======== Data shown
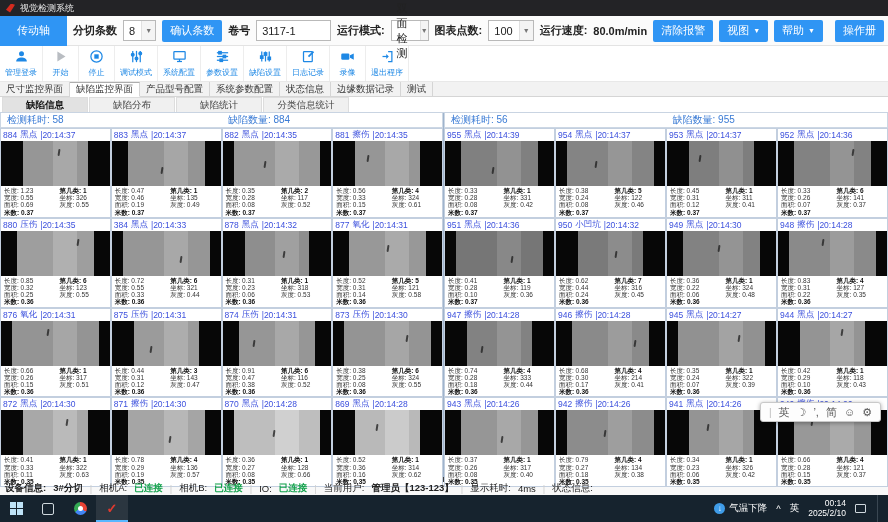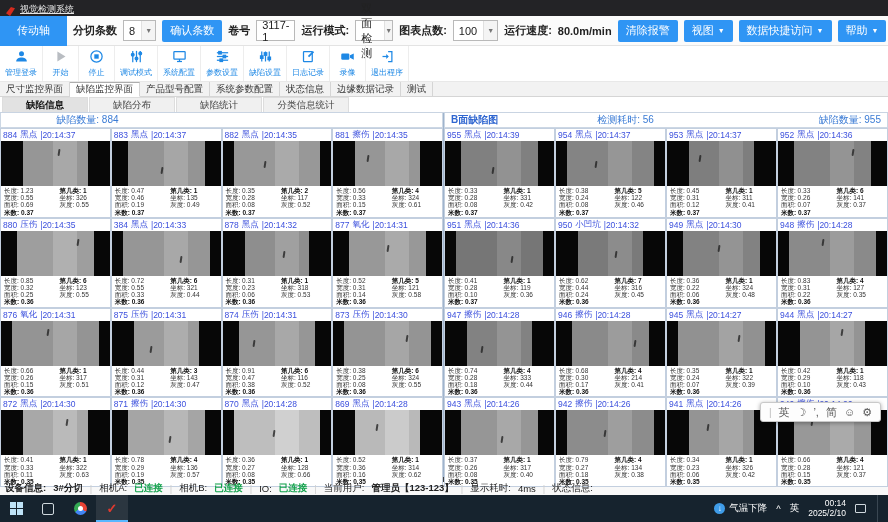"视觉检测系统" .titlebar { align-items: flex-end -> center; text-decoration: underline -> none }
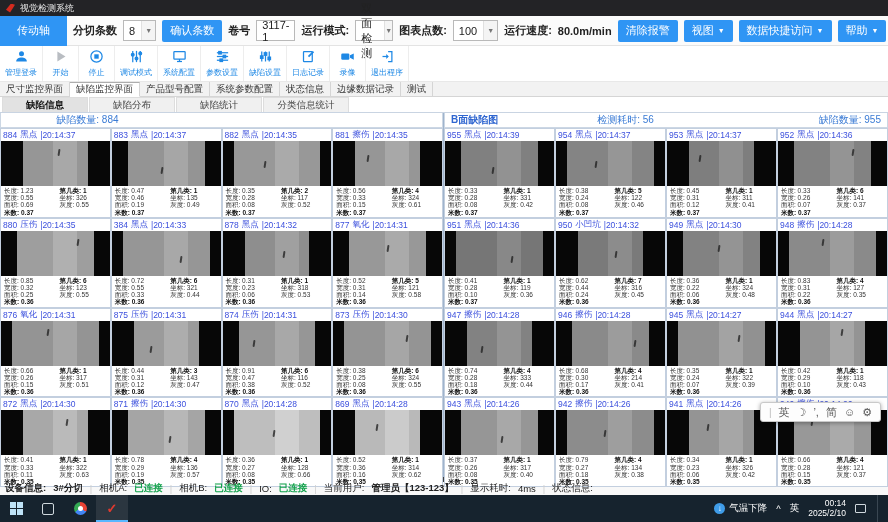"数据快捷访问" button.btn-blue { html: <button> <span>数据快捷访问</span> <span>▼</span> </button> -> none }
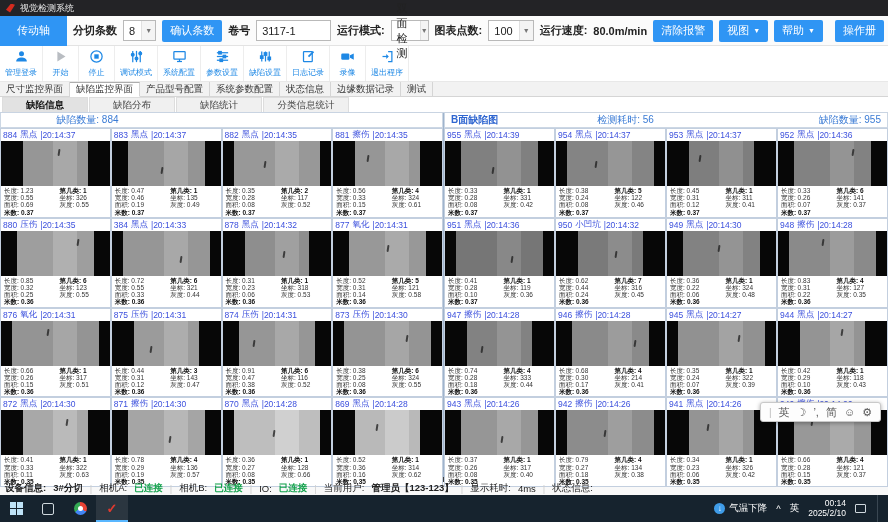"检测耗时: 58" span.pe { html: none -> <span> <span>检测耗时:</span> <span>58</span> </span> }
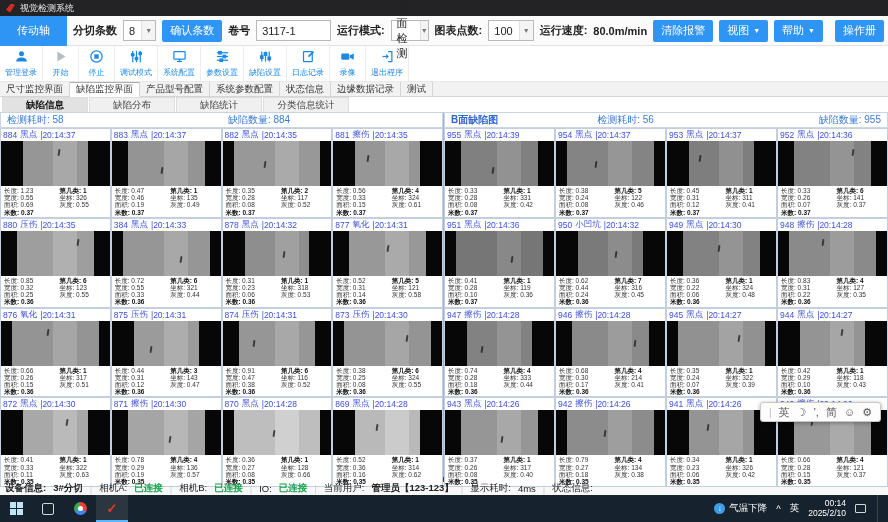"B面缺陷图" span.pt { html: <span>B面缺陷图</span> -> none }
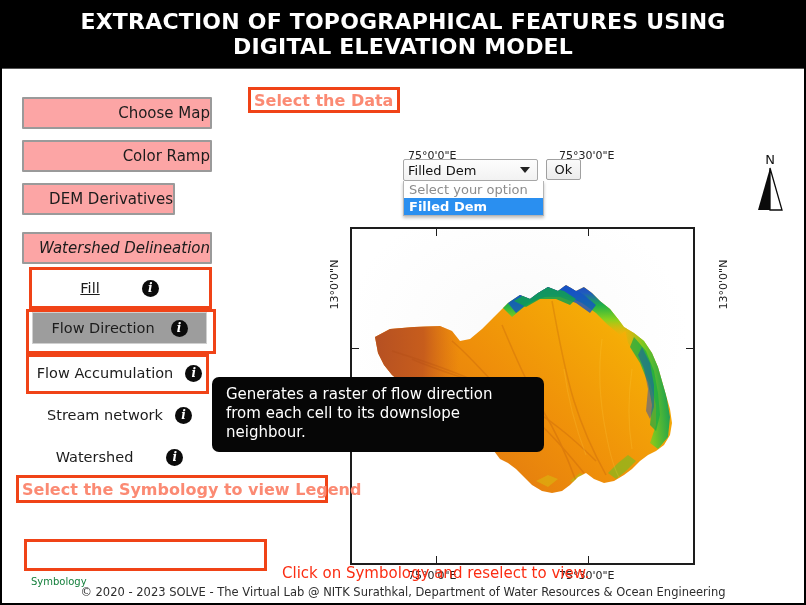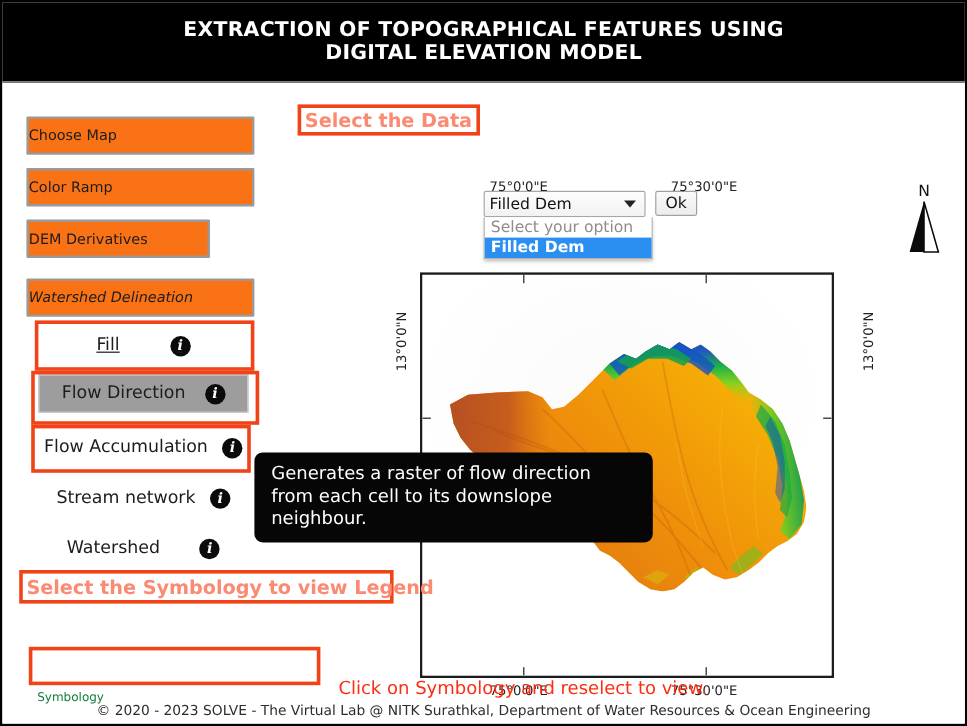"EXTRACTION OF TOPOGRAPHICAL FEATURES" #header h1 { font-size: 17px -> 22px }
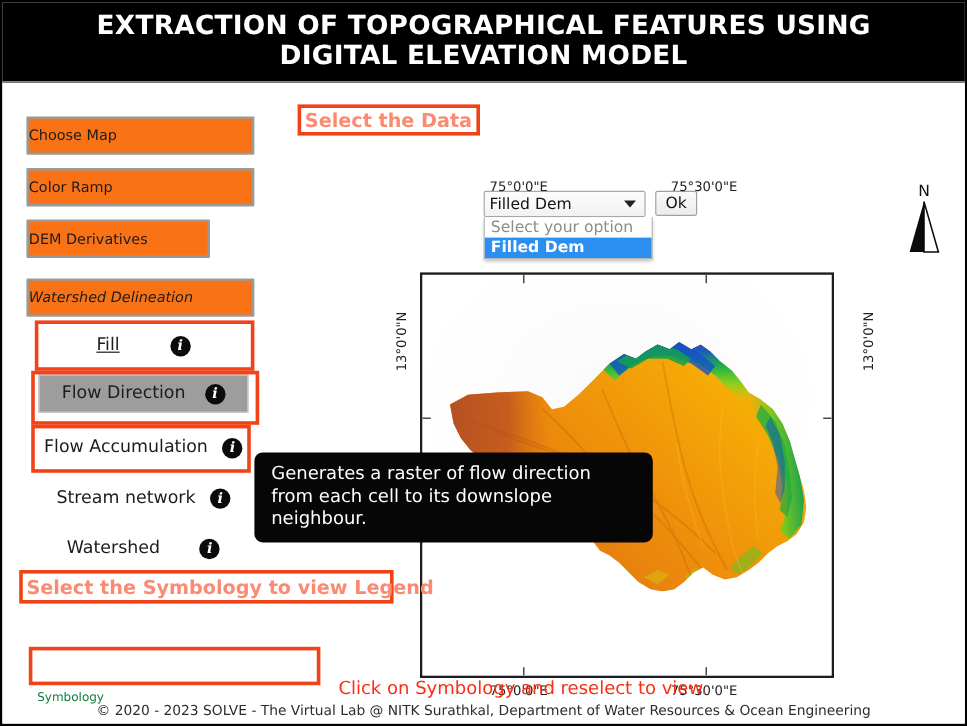"Choose Map" .btn3d { background: #f97316 -> #fca5a5; font-size: 12px -> 15px; justify-content: flex-start -> flex-end }
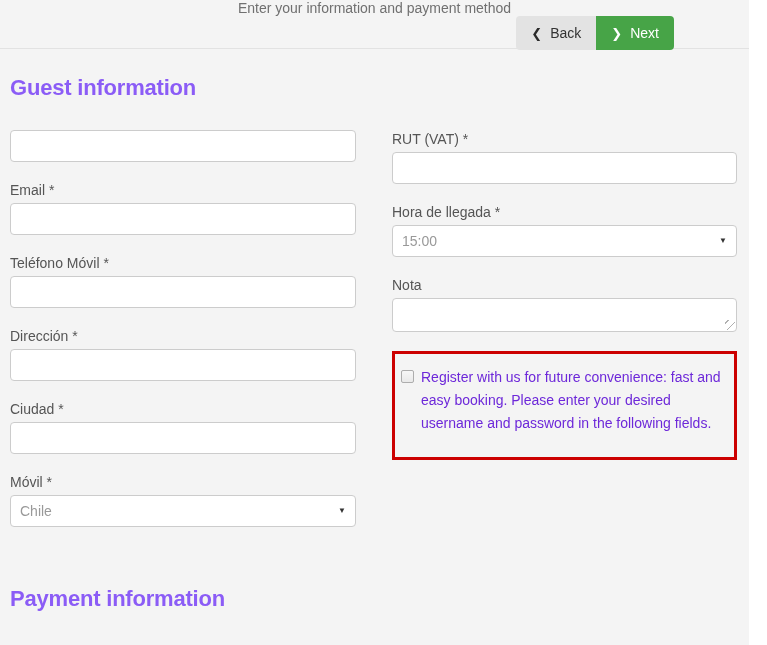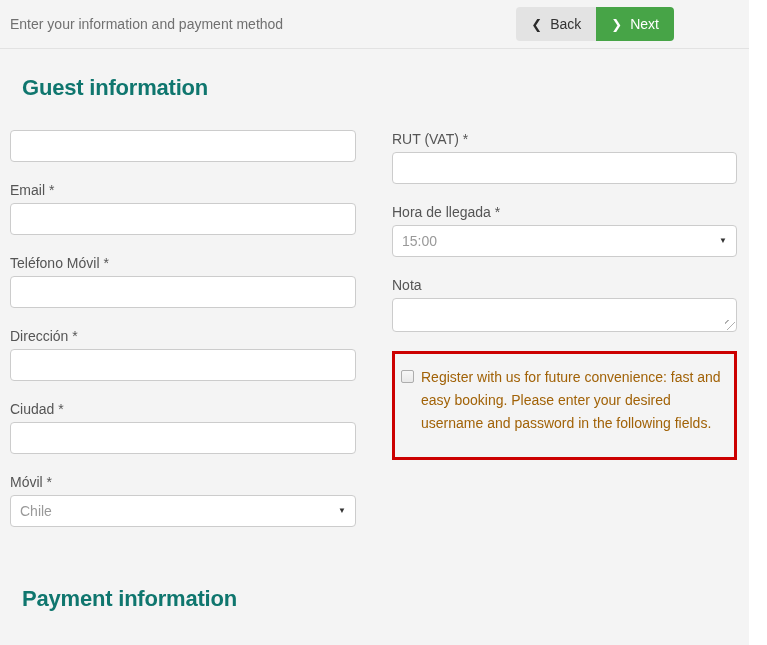"Enter your information and payment" .topbar { flex-direction: none -> column }
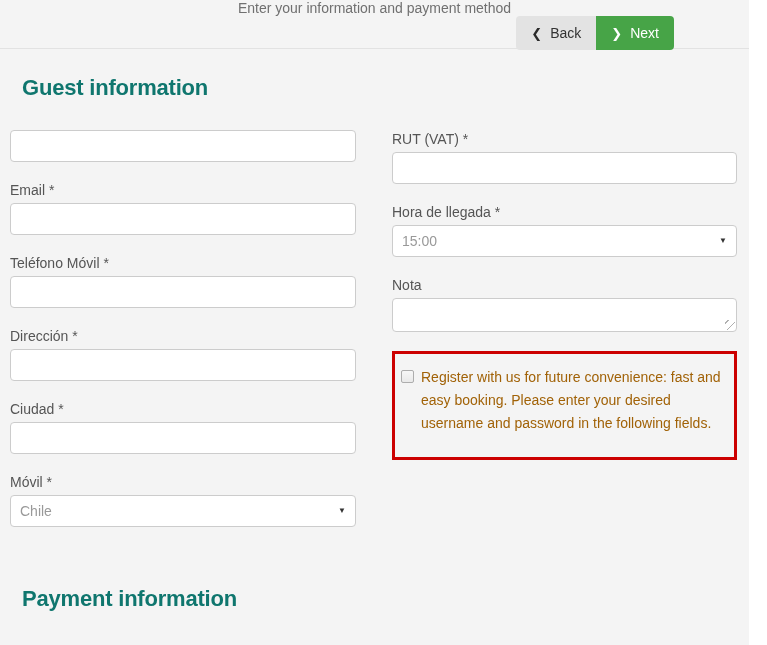"Guest information" h2.section-title { color: #0f766e -> #8b5cf6; margin-left: 12px -> none }
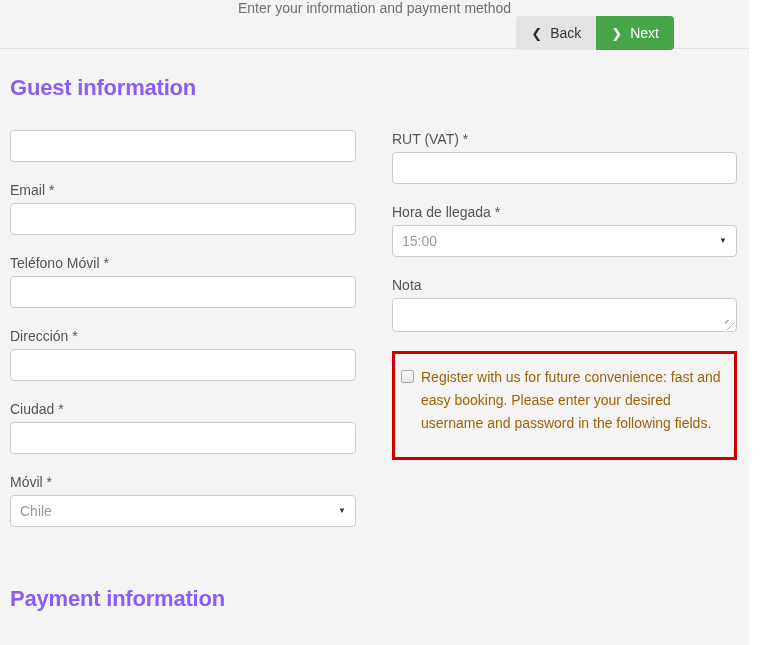"Register with us for future" .register-text { color: #a16207 -> #6d28d9 }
================
## What you are asked to do
Your copy should hold exactly the lines from the line bearing "html: <span>B面缺陷图</span> ->" through the end of the data, both included, and no pictures or anything further.

## Task response
"B面缺陷图" span.pt { html: <span>B面缺陷图</span> -> none }
"EXTRACTION OF TOPOGRAPHICAL FEATURES" #header h1 { font-size: 17px -> 22px }
"Choose Map" .btn3d { background: #f97316 -> #fca5a5; font-size: 12px -> 15px; justify-content: flex-start -> flex-end }
"Enter your information and payment" .topbar { flex-direction: none -> column }
"Guest information" h2.section-title { color: #0f766e -> #8b5cf6; margin-left: 12px -> none }
"Register with us for future" .register-text { color: #a16207 -> #6d28d9 }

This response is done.